2. Academic Validation
  3. Magnolol attenuates depressive-like behaviors by polarizing microglia towards the M2 phenotype through the regulation of Nrf2/HO-1/NLRP3 signaling pathway

Magnolol attenuates depressive-like behaviors by polarizing microglia towards the M2 phenotype through the regulation of Nrf2/HO-1/NLRP3 signaling pathway

  • Phytomedicine. 2021 Oct:91:153692. doi: 10.1016/j.phymed.2021.153692.
Weiwei Tao 1 Yuwen Hu 2 Zhaoyang Chen 3 Yuxin Dai 3 Yue Hu 4 Mingming Qi 5
Affiliations

Affiliations

  • 1 School of Chinese Medicine, School of Integrated Chinese and Western Medicine, Nanjing University of Chinese Medicine, Nanjing 210023, China; Jiangsu Collaborative Innovation Center of Chinese Medicinal Resources Industrialization, and National and Local Collaborative Engineering Center of Chinese Medicinal Resources Industrialization and Formulae Innovative Medicine, Nanjing University of Chinese Medicine, Nanjing 220023, China.
  • 2 Jiangsu Medical Device Testing Institute, Nanjing 220023, China.
  • 3 School of Chinese Medicine, School of Integrated Chinese and Western Medicine, Nanjing University of Chinese Medicine, Nanjing 210023, China.
  • 4 School of Chinese Medicine, School of Integrated Chinese and Western Medicine, Nanjing University of Chinese Medicine, Nanjing 210023, China.
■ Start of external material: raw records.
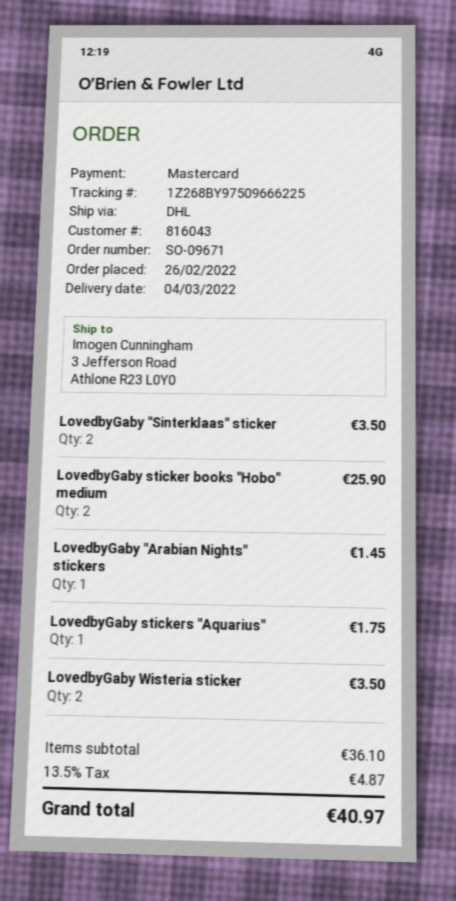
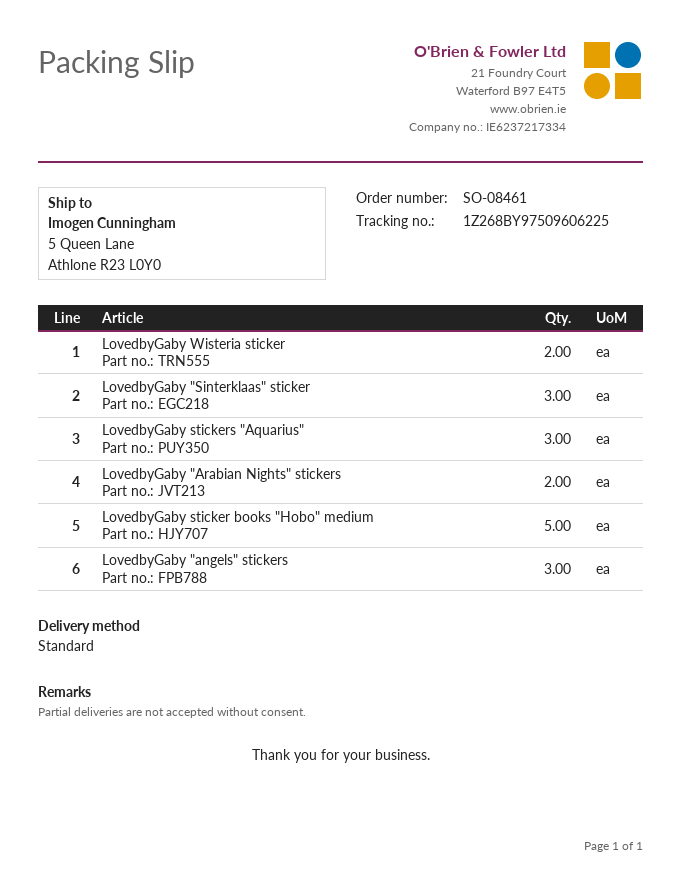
order number: SO-09671 -> SO-08461
shipping method: DHL -> standard
tracking number: 1Z268BY97509666225 -> 1Z268BY97509606225
ship to: 3 Jefferson Road, Athlone R23 L0Y0 -> 5 Queen Lane, Athlone R23 L0Y0
LovedbyGaby "Sinterklaas" sticker: 2 -> 3
LovedbyGaby sticker books "Hobo" medium: 2 -> 5
LovedbyGaby "Arabian Nights" stickers: 1 -> 2
LovedbyGaby stickers "Aquarius": 1 -> 3
LovedbyGaby "angels" stickers: none -> 3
Electronic address: [email protected].
  • 5 School of Chinese Medicine, School of Integrated Chinese and Western Medicine, Nanjing University of Chinese Medicine, Nanjing 210023, China. Electronic address: [email protected].
PMID: 34411834 DOI: 10.1016/j.phymed.2021.153692
Abstract

Purpose: Magnolol (MA) exhibits anti-depressant effect by inhibiting inflammation. However, its effect on microglia polarization remains not fully understood. Herein, our study was performed to evaluate the effect of MA on microglia polarization in chronic unpredictable mild stress (CUMS)-induced depression and explore its potential mechanism.

Study design: The CUMS procedure was conducted, and the mice were intragastrically treated with MA. BV2 cells were pretreated with MA prior to LPS/ATP challenge.

Methods: The levels of TNF-α, IL-1β, IL-6 and IL-4, IL-10 in brain and BV2 cells were examined by ELISA. The mRNA expressions of Arg1, Ym1, Fizz1 and Klf4 in brains were measured. ROS content was determined using flow cytometry. Immunofluorescence was employed to evaluate Iba-1 level, Nrf2 nuclear translocation, Iba-1+CD16/32+ and Iba-1+CD206+ cell population. The protein expressions of Nrf2, HO-1, NLRP3, Caspase-1 p20 and IL-1β in brains and BV2 cells were investigated by western blot. Nrf2 siRNA was induced in experiments to explore the role of Nrf2 in MA-mediated microglia polarization. The ubiquitination of Nrf2 was visualized by Co-IP.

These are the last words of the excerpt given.